Peacekeepers avoid conflict. Their reward is the semblance of tranquility, the demise of integrity and escalation of anxiety.
Peacemakers invite necessary conflict knowing there is no other pathway toward understanding between warring people and groups.
Peacekeepers can endure fake “peace” leading to feelings of being called or anointed while they tiptoe through minefields they pretend don’t exist.
Peacekeepers apparently “enjoy” feelings of martyrdom. How else would they rationalize the accompanying stress of trying to hide or tame the proverbial elephant in the room?
Peacekeepers often see their role as “spiritual” and “humble” because they endure without “saying anything.”
Peacemakers value authentic peace more than its distorted parody. The peace that exists between people who possess the courage to endure conflict, for the sake of lasting peace, is like pure gold when compared with its counterfeit cousin.
Move with courage toward lasting peace.
Assume your legitimate role as a peacemaker rather than avoid conflict in order to keep a semblance of peace that is not worth having.
Backbone — a metaphor for courage. Your literal backbone keeps you upright. It keeps you standing. Your metaphorical backbone symbolizes your courage. I’ve met many people “slump” through life and stand for very little, people have been successfully filleted by themselves, by life’s trials, or by others. Spineless people are “easy meat” for high-maintenance, low functioning relationships. Access your backbone and shimmy up your spine. Love it. Strengthen it. Enjoy it. Deploy it.
2. Creative Brain
This is the part of your brain where you can think about thinking. It’s where you appreciate art and humor. It’s your realm of infinite possibilities. It’s your spiritual mind. It’s NOT your explosive or “fighting” brain or your “loves-me-loves-me-not” feeling brain.
Access your creative brain. Explore it and explore with it. Try to live with this part of your brain “driving” your behavior.
3. Voice
Your Voice and using your Voice embodies your willingness to speak your unique mind, to say what you see, think, and want, express what you think and want. It’s realizing that silence born of lack of courage or lack of confidence is seldom helpful to anyone. Many people have lost their voices in the name of love, submission, or in keeping peace.

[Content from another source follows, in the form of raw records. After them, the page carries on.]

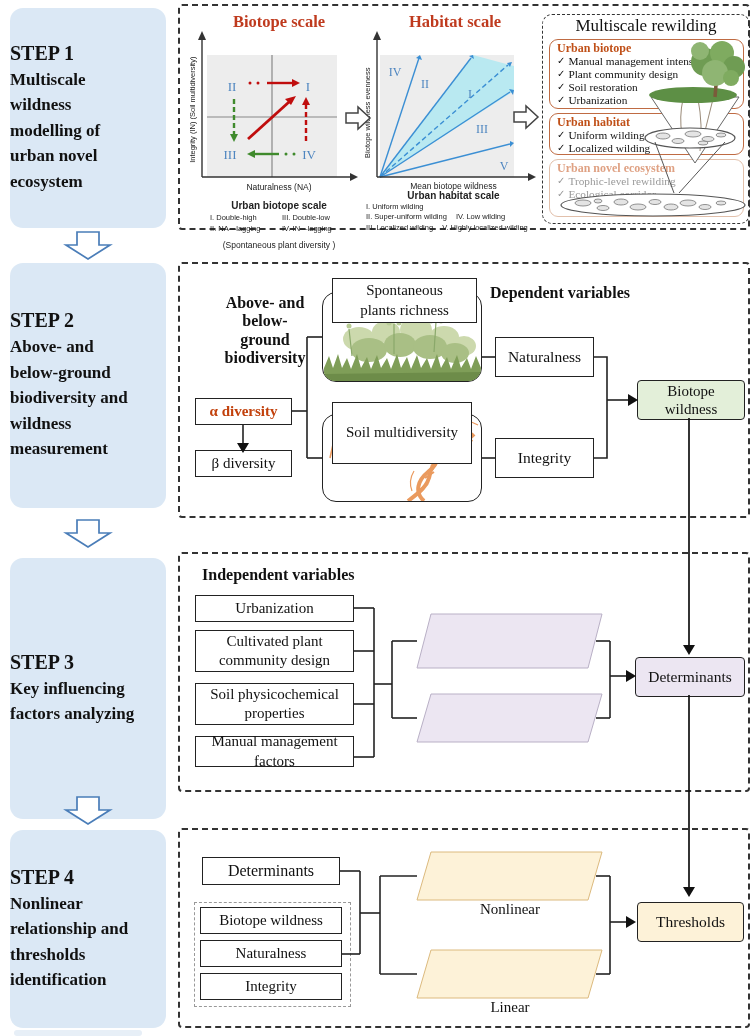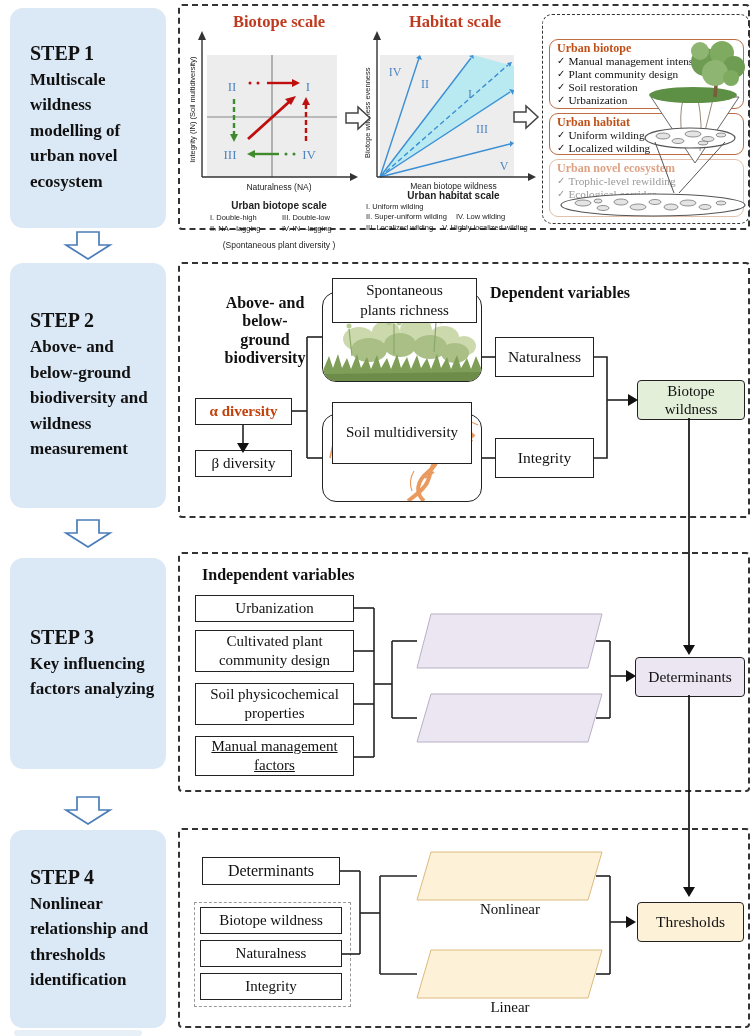--- a/index.html
+++ b/index.html
@@ -176,6 +176,7 @@
     </div>
 
     <div id="rewild">
+      <div class="rw-title">Multiscale rewilding</div>
       <div class="rw-box" style="top:24px;height:70px;">
         <div class="rw-h">Urban biotope</div>
         <div class="rw-item">

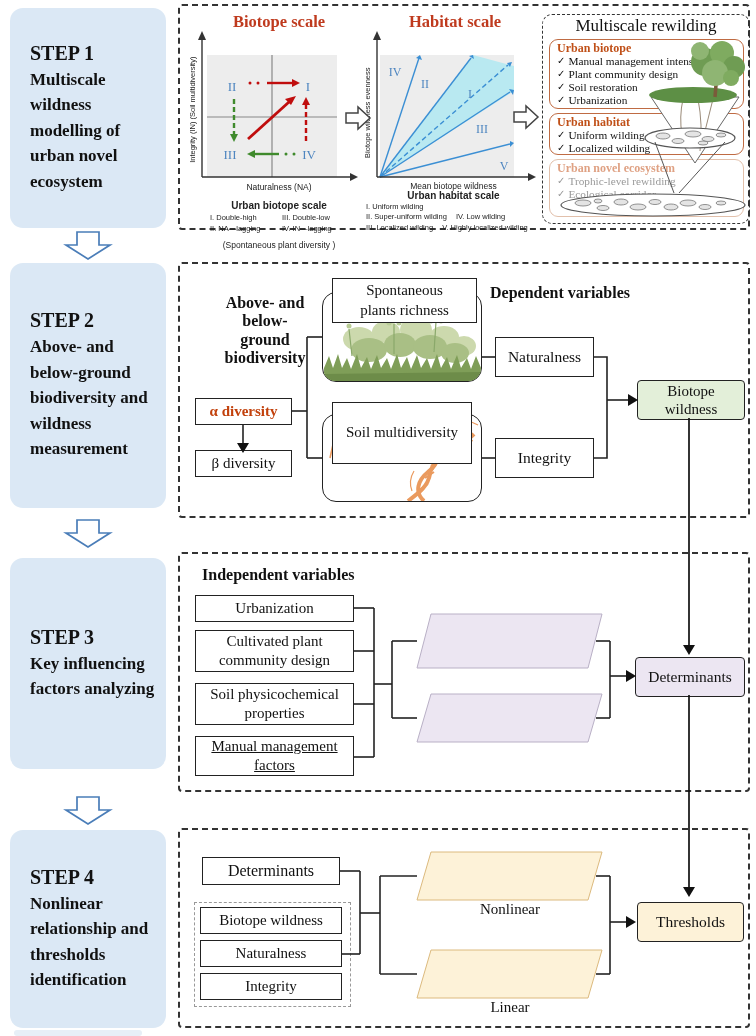--- a/index.html
+++ b/index.html
@@ -9,7 +9,7 @@
   .pre{white-space:pre-line;}
   
   .step{position:absolute;left:10px;width:156px;background:#dbe8f5;border-radius:13px;
-        display:flex;flex-direction:column;justify-content:center;padding-left:20px;box-sizing:border-box;}
+        display:flex;flex-direction:column;justify-content:center;box-sizing:border-box;}
   .step-label{font-weight:bold;font-size:20px;margin-bottom:2px;}
   .step-desc{font-weight:bold;font-size:17px;line-height:1.5;white-space:pre-line;}
   

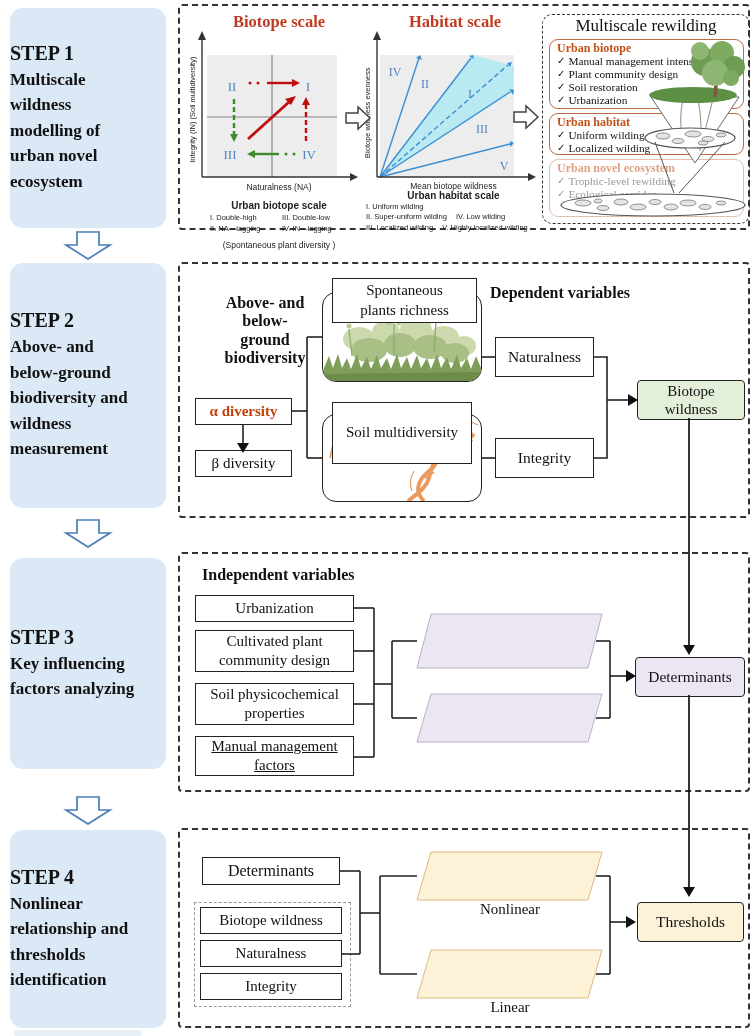--- a/index.html
+++ b/index.html
@@ -71,7 +71,7 @@
 wildness
 measurement</div>
   </div>
-  <div class="step" style="top:558px;height:211px;">
+  <div class="step" style="top:558px;height:261px;">
     <div class="step-label">STEP 3</div>
     <div class="step-desc">Key influencing
 factors analyzing</div>

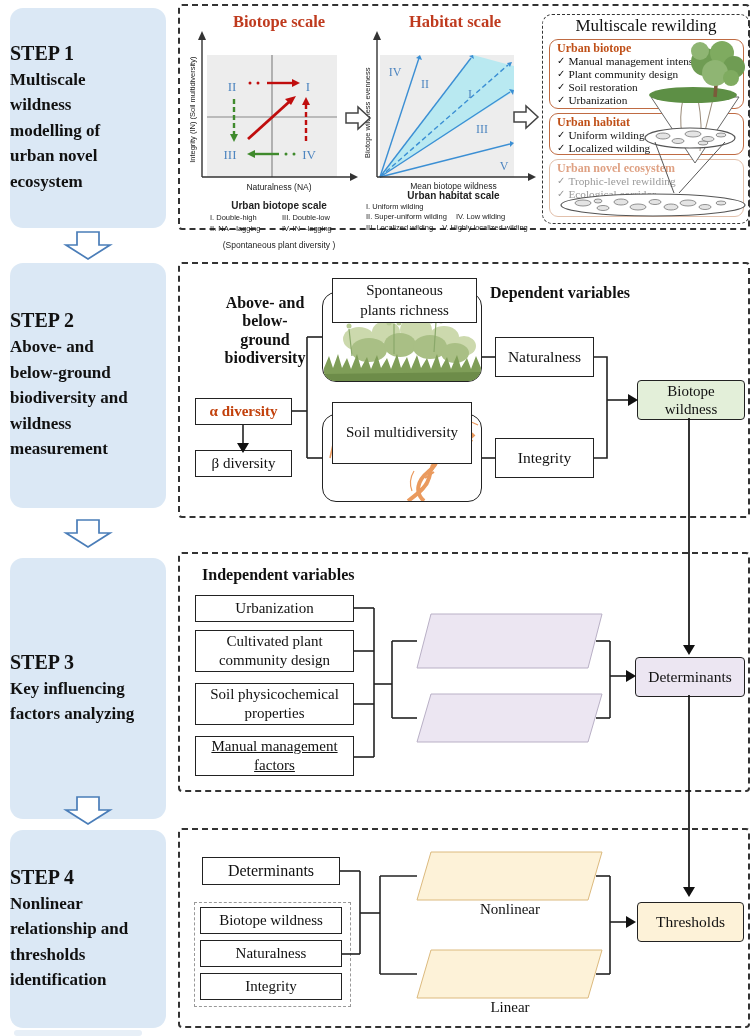--- a/index.html
+++ b/index.html
@@ -367,7 +367,7 @@
 community design</div>
     <div class="box" style="left:15px;top:129px;width:159px;height:42px;">Soil physicochemical
 properties</div>
-    <div class="box" style="left:15px;top:182px;width:159px;height:40px;text-decoration:underline;">Manual management
+    <div class="box" style="left:15px;top:182px;width:159px;height:31px;">Manual management
 factors</div>
 
     <svg class="psvg" width="572" height="240" viewBox="0 0 572 240">

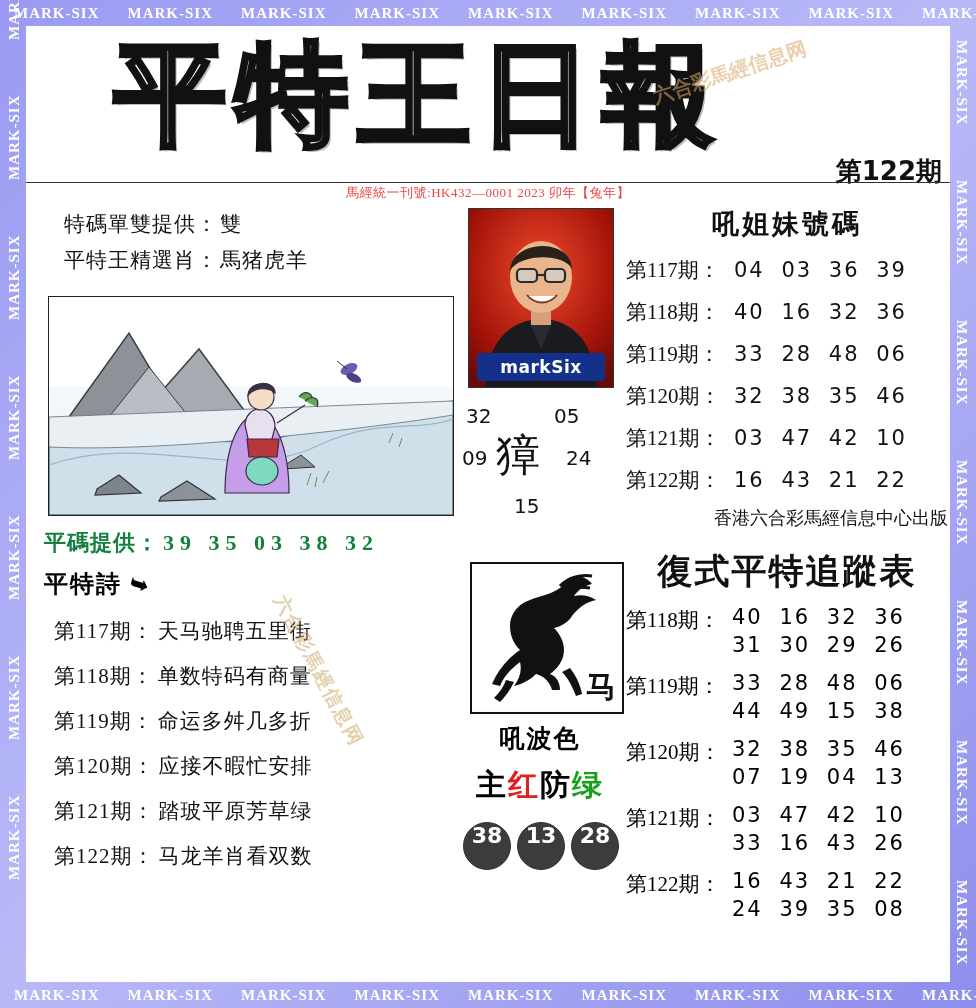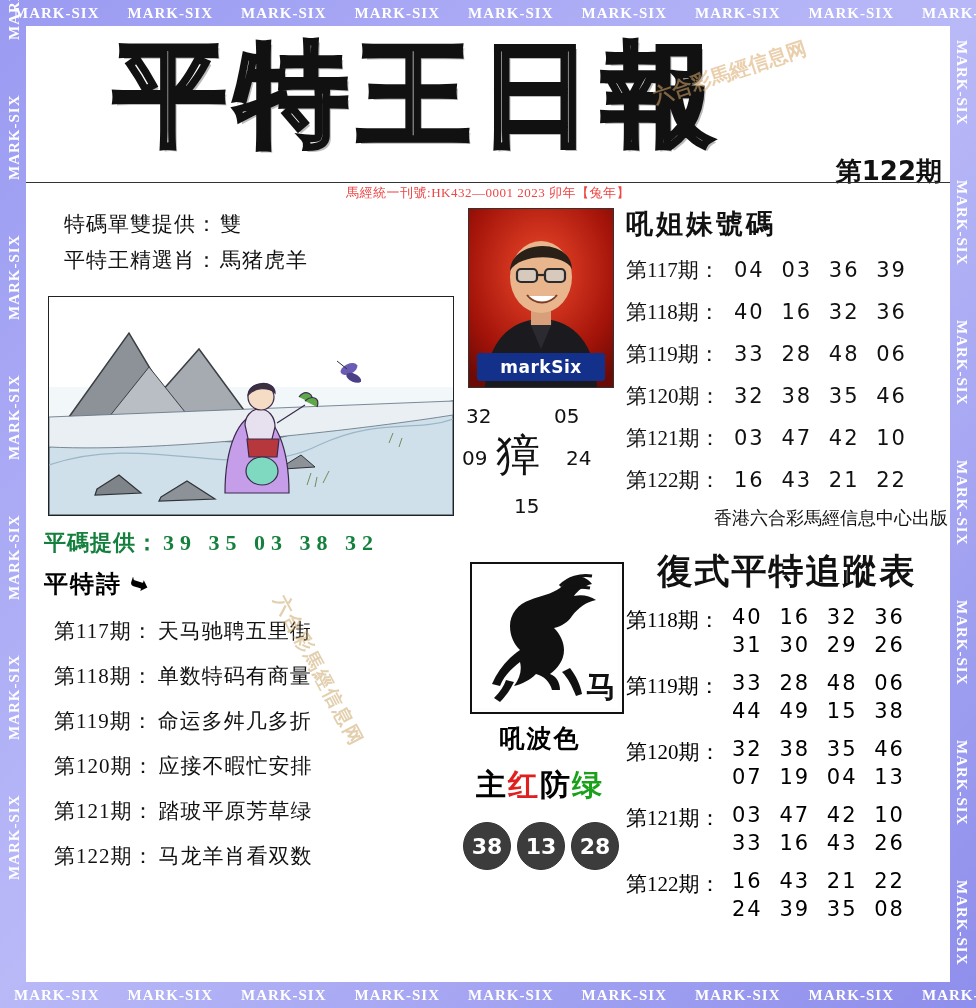--- a/index.html
+++ b/index.html
@@ -308,6 +308,7 @@
 
   
   .sec-title {
+    text-align: center;
     font-size: 27px;
     font-weight: bold;
     letter-spacing: 3px;

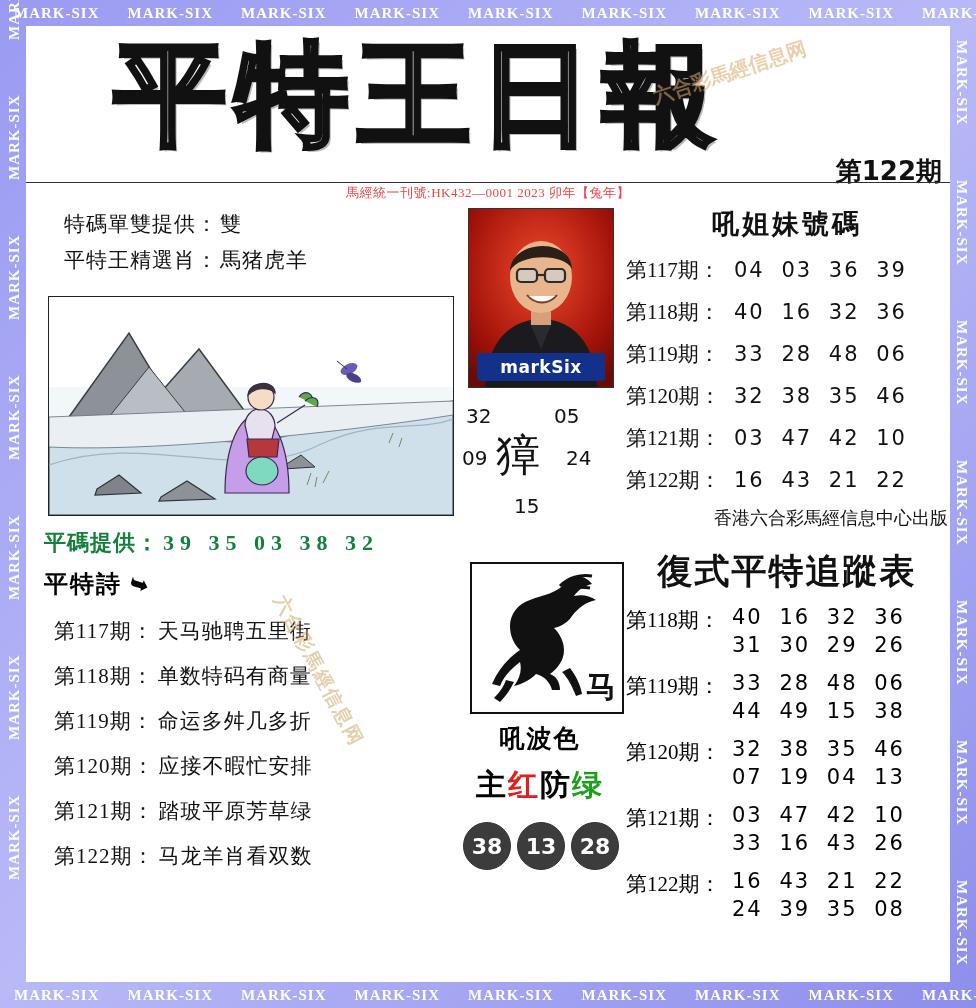--- a/index.html
+++ b/index.html
@@ -297,7 +297,6 @@
     height: 46px;
     border-radius: 50%;
     display: flex;
-    align-items: center;
     justify-content: center;
     font-family: "DejaVu Sans", sans-serif;
     font-weight: bold;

Access your Voice, deploy your voice, and persist with expressing the things that are important to you.
1+2+3=YOUR FORMIDABLE TRIANGLE
Once you embrace your Formidable Triangle you will be free to love yourself and others in ways that are healthy for all.
Over time, awareness of the three corners of your formidable triangle, and accessing each when necessary, will become “second nature” to you.
The corners will merge and form a firewall to protect you from draining relationships and exchanges. They will also merge and empower you to be your healthiest self under most circumstances.
To enjoy your Formidable Triangle ALL three corners are required.
Treasure and use your BACKBONE. Access your THINKING. Express yourself — your VOICE — loudly and clearly and you will attract healthy, high functioning adventures and relationships.
When first cousins Grace and Mercy show up from within you (they live rent free without exception within us all) and reveal their natural beautiful ways, human encounters get an added touch of the divine.
The cousins are hard at work and always ready to assist any person who wants to participate in acts of unmerited kindness. They play a willing hand in every expression of goodness and delight in participating in all moments of empathy. Mercy and Grace become especially evident and empowering when you express even a smidgeon of desire to offer forgiveness and generosity as a way of life. When we want them to influence and become “a way of life” they dance a little jig of joy.
When you and I permit Grace and Mercy to do their thing within us — they are always ready for an opportunity — no matter what may be our proclaimed faith or the absence or even the denial of one, we come face-to-face with our divine imprint.
Grace and Mercy will steadily reveal what wonderful tenants they are and transform any willing host of their counter-culturally subversive, loving ways.
May the sisters dance and have their way.
They will make you even more beautiful than you already are.